Top of Provided data
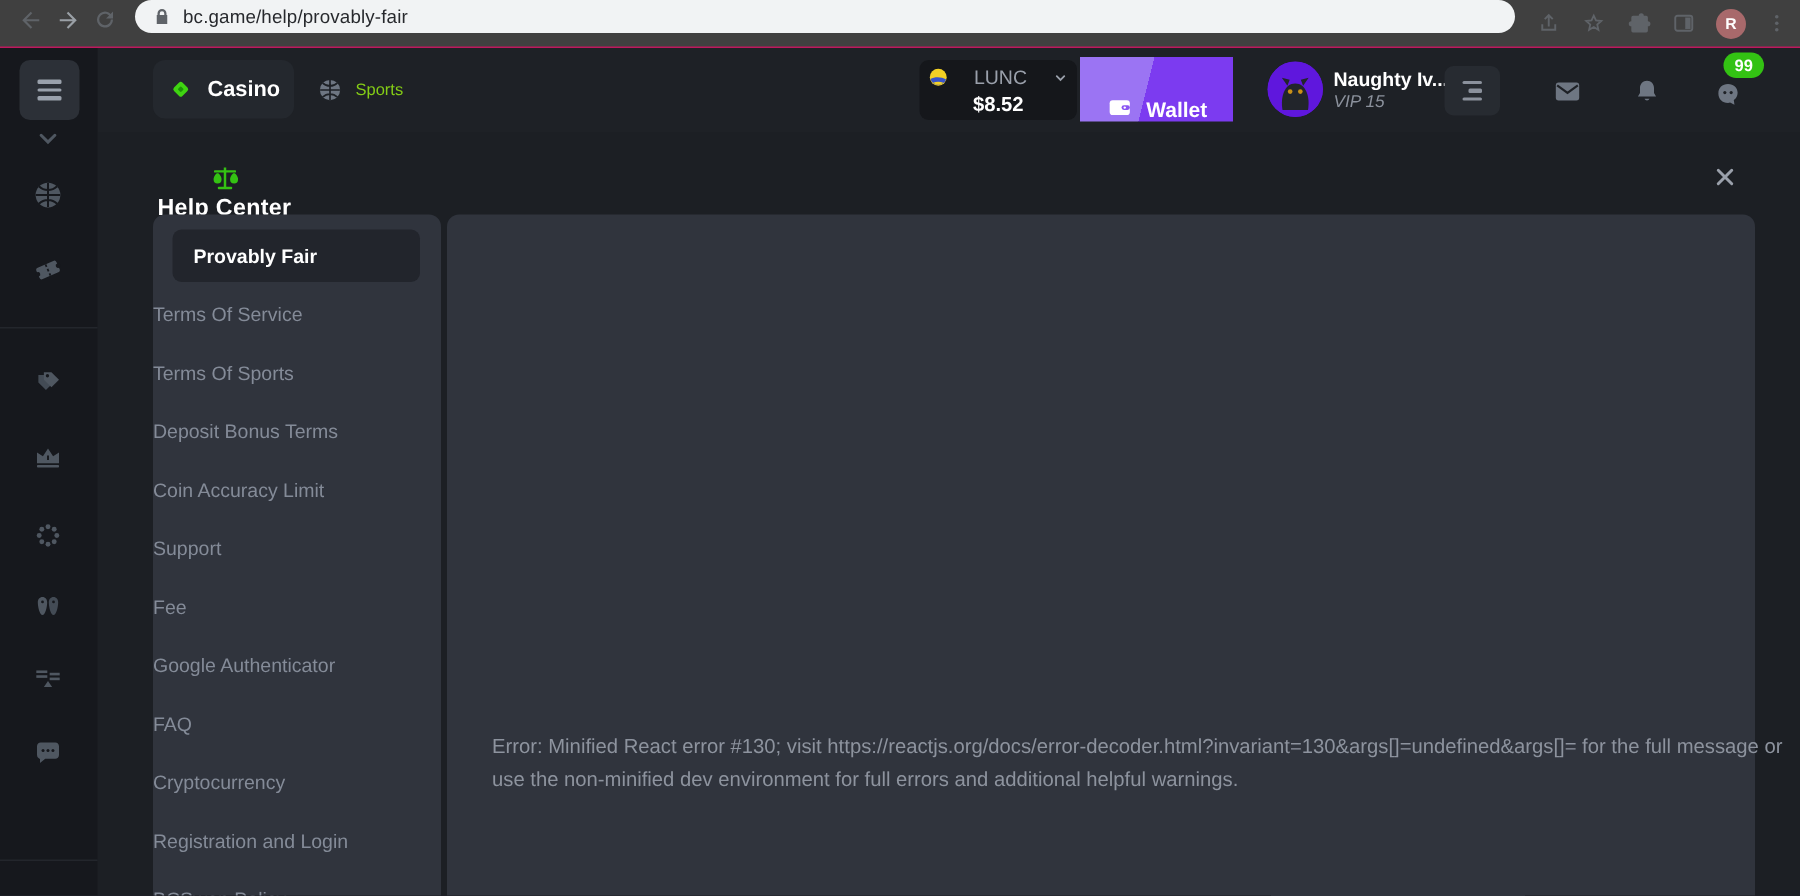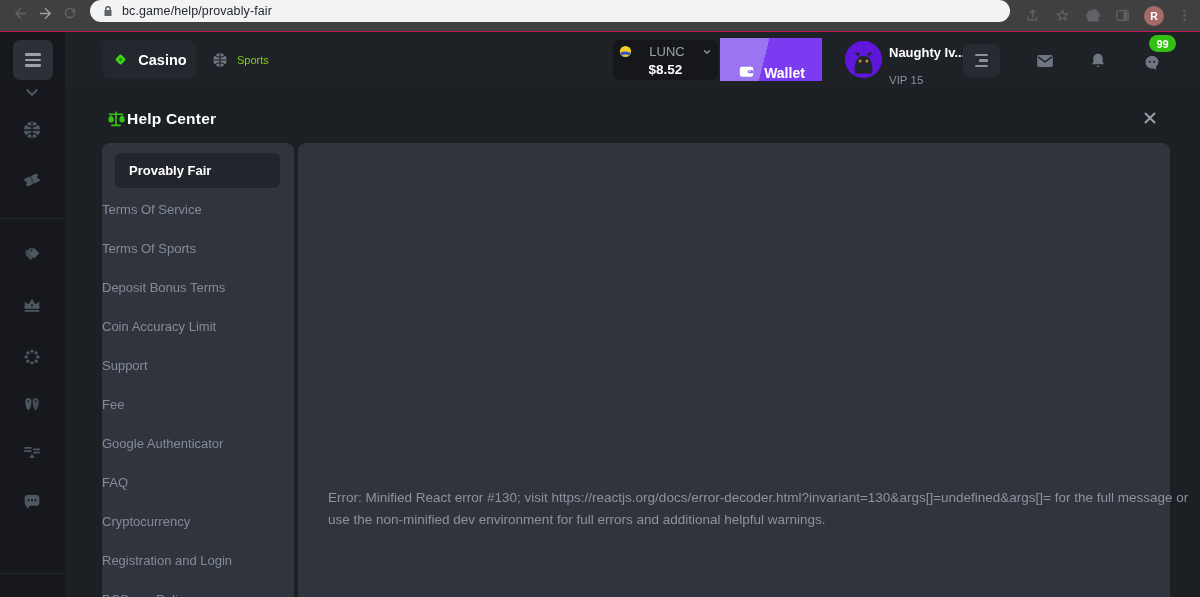--- a/index.html
+++ b/index.html
@@ -44,36 +44,36 @@
 
   .wallet-btn { position:absolute; left:655px; top:6px; width:102px; height:43px; border:none; cursor:pointer;
                 background:linear-gradient(104deg,#9b74f3 0 44%,#7c3bf0 44% 100%);
                 border-radius:0; display:flex; align-items:flex-end; justify-content:center; gap:8px; }
   .wallet-btn span { color:#fff; font-weight:bold; font-size:14px; }
 
   .user-avatar { position:absolute; left:780px; top:9px; width:37px; height:37px; border-radius:50%;
                  background:#5f17dd; overflow:hidden; cursor:pointer; }
   .user-meta { position:absolute; left:824px; top:13px; width:92px; cursor:pointer; }
   .user-meta .name { color:#fff; font-weight:bold; font-size:13px; white-space:nowrap; overflow:hidden; }
-  .user-meta .vip { color:#8b919c; font-size:11.5px; margin-top:14px; }
+  .user-meta .vip { color:#8b919c; font-size:11.5px; margin-top:2px;font-style:italic; }
   .user-list-btn { position:absolute; left:898px; top:12px; width:37px; height:33px; background:#272b31;
                    border-radius:6px; display:flex; flex-direction:column; gap:3px; align-items:center;
                    justify-content:center; cursor:pointer; }
   .user-list-btn i { display:block; height:2.4px; background:#8b919c; border-radius:1px; }
   .user-list-btn i:nth-child(1){width:13px;} .user-list-btn i:nth-child(2){width:9px; align-self:flex-end; margin-right:12px;}
   .user-list-btn i:nth-child(3){width:13px;}
 
   .nav-ico { position:absolute; top:18px; width:22px; height:22px; cursor:pointer; }
   .badge { position:absolute; left:1084px; top:3px; min-width:27px; height:17px; background:#33c213;
            border-radius:9px; color:#fff; font-size:11px; font-weight:bold; display:flex;
            align-items:center; justify-content:center; padding:0 5px; z-index:4; }
 
   
   .overlay { position:absolute; left:65px; top:56px; width:1135px; height:509px; background:#1c1f24; }
-  .hc-head { position:absolute; left:40px; top:20px; display:flex; align-items:center; gap:0; }
+  .hc-head { position:absolute; left:40px; top:20px; display:flex; align-items:center; gap:0;flex-direction:column; }
   .hc-head h1 { color:#fff; font-size:15.5px; font-weight:bold; letter-spacing:.2px; }
   .hc-close { position:absolute; left:1076px; top:21px; width:18px; height:18px; cursor:pointer; }
 
   .menu-panel { position:absolute; left:37px; top:55px; width:192px; bottom:-10px; background:#30343d;
                 border-radius:8px 8px 0 0; padding-top:8px; }
   .menu-item { height:39px; line-height:39px; color:#848b98; font-size:13px;
                cursor:pointer; white-space:nowrap; }
   .menu-item.selected { background:#22252c; border-radius:6px; margin:2px 14px 2px 13px; height:35px;
                         line-height:35px; padding-left:14px; color:#fff; font-weight:bold; }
Bottom of Provided data
*Exercise directions:* Show all lines from the entries that hold "center".

*Problem solution:*
                 border-radius:0; display:flex; align-items:flex-end; justify-content:center; gap:8px; }
                    border-radius:6px; display:flex; flex-direction:column; gap:3px; align-items:center;
                    justify-content:center; cursor:pointer; }
            align-items:center; justify-content:center; padding:0 5px; z-index:4; }
-  .hc-head { position:absolute; left:40px; top:20px; display:flex; align-items:center; gap:0; }
+  .hc-head { position:absolute; left:40px; top:20px; display:flex; align-items:center; gap:0;flex-direction:column; }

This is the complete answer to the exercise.